Data to examine ▸
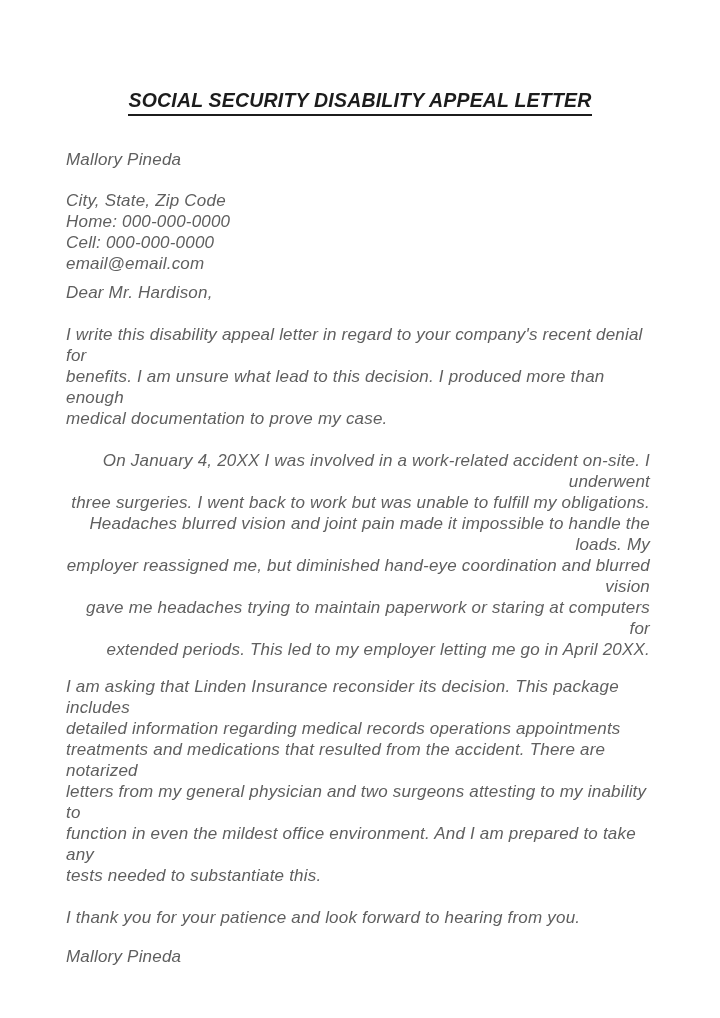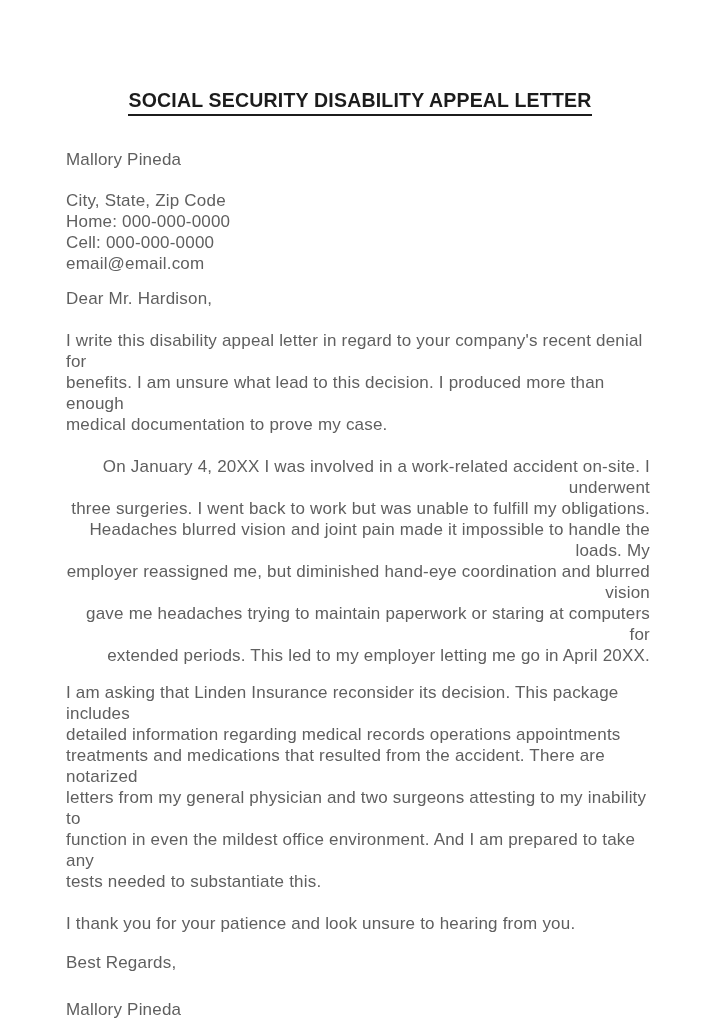--- a/index.html
+++ b/index.html
@@ -18,6 +18,7 @@
     background: #ffffff;
     overflow: hidden;
     padding: 88px 70px 0 66px;
+    font-style: italic;
   }
 
   .title {

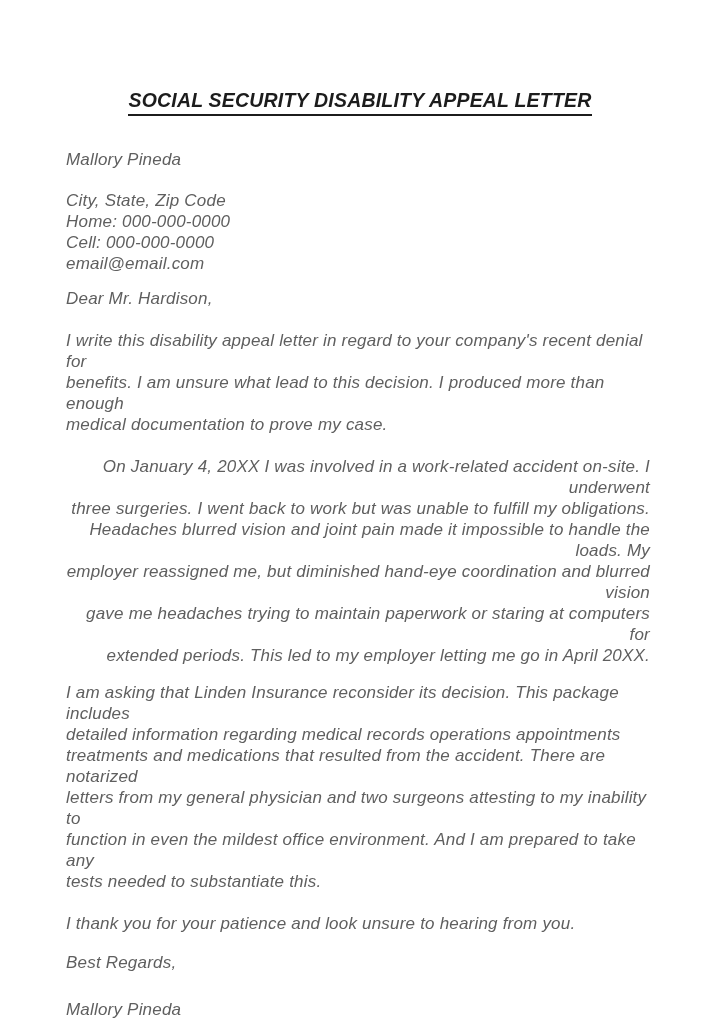--- a/index.html
+++ b/index.html
@@ -47,7 +47,7 @@
   }
 
   .sender-name   { margin-bottom: 20px; }
-  .contact-block { white-space: pre-line; margin-bottom: 14px; }
+  .contact-block { white-space: pre-line; margin-bottom: 8px; }
   .salutation    { margin-bottom: 21px; }
 
   .para  { white-space: pre-line; margin-bottom: 21px; }

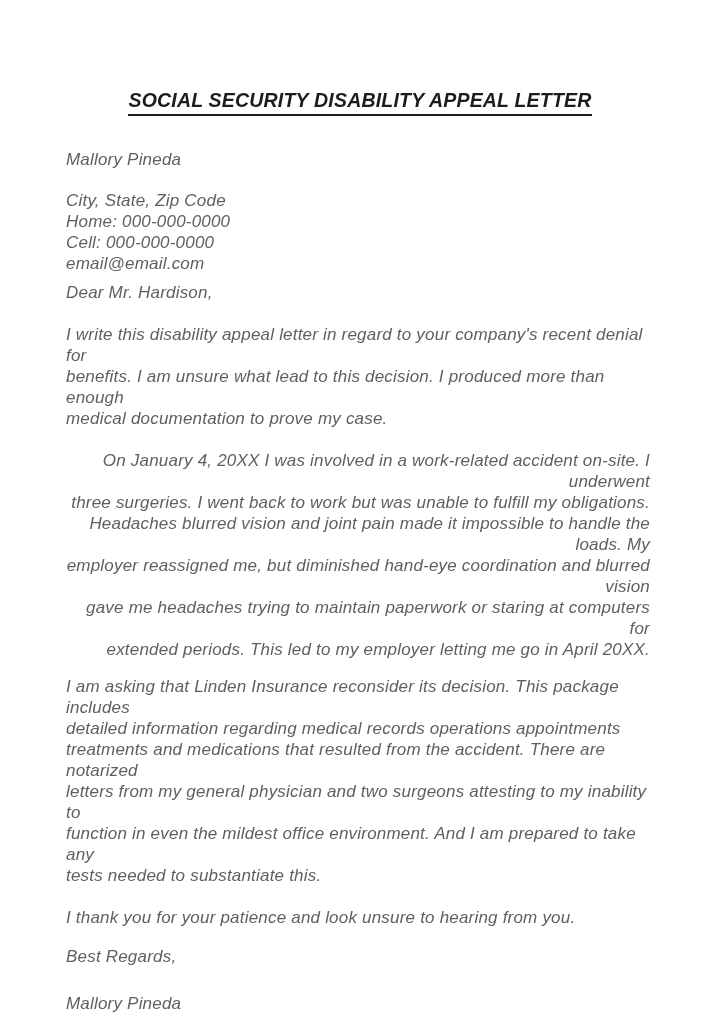--- a/index.html
+++ b/index.html
@@ -92,7 +92,7 @@
 function in even the mildest office environment. And I am prepared to take any
 tests needed to substantiate this.</p>
 
-  <p class="body-text para thanks-line">I thank you for your patience and look unsure to hearing from you.</p>
+  <p class="body-text para thanks-line">I thank you for your patience and look forward to hearing from you.</p>
 
   <div class="body-text closing">Best Regards,</div>
 

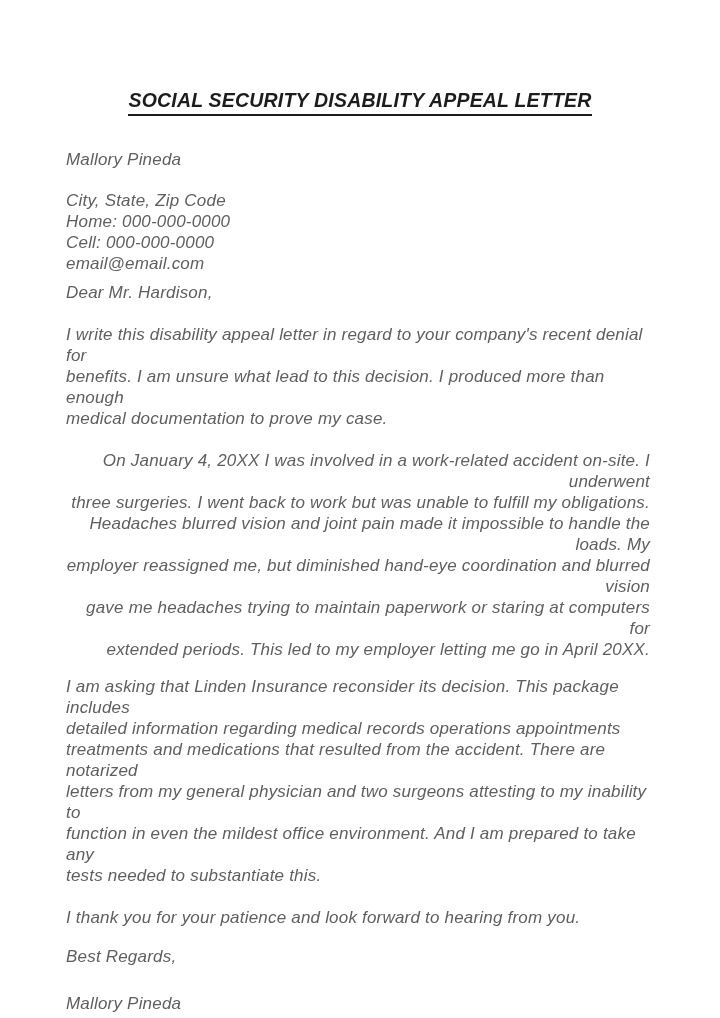--- a/index.html
+++ b/index.html
@@ -94,7 +94,6 @@
 
   <p class="body-text para thanks-line">I thank you for your patience and look forward to hearing from you.</p>
 
-  <div class="body-text closing">Best Regards,</div>
 
   <div class="body-text signature">Mallory Pineda</div>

Instructions to follow ▸ If a line above holds the word "block", copy it.

Solution ▸
-  .contact-block { white-space: pre-line; margin-bottom: 14px; }
+  .contact-block { white-space: pre-line; margin-bottom: 8px; }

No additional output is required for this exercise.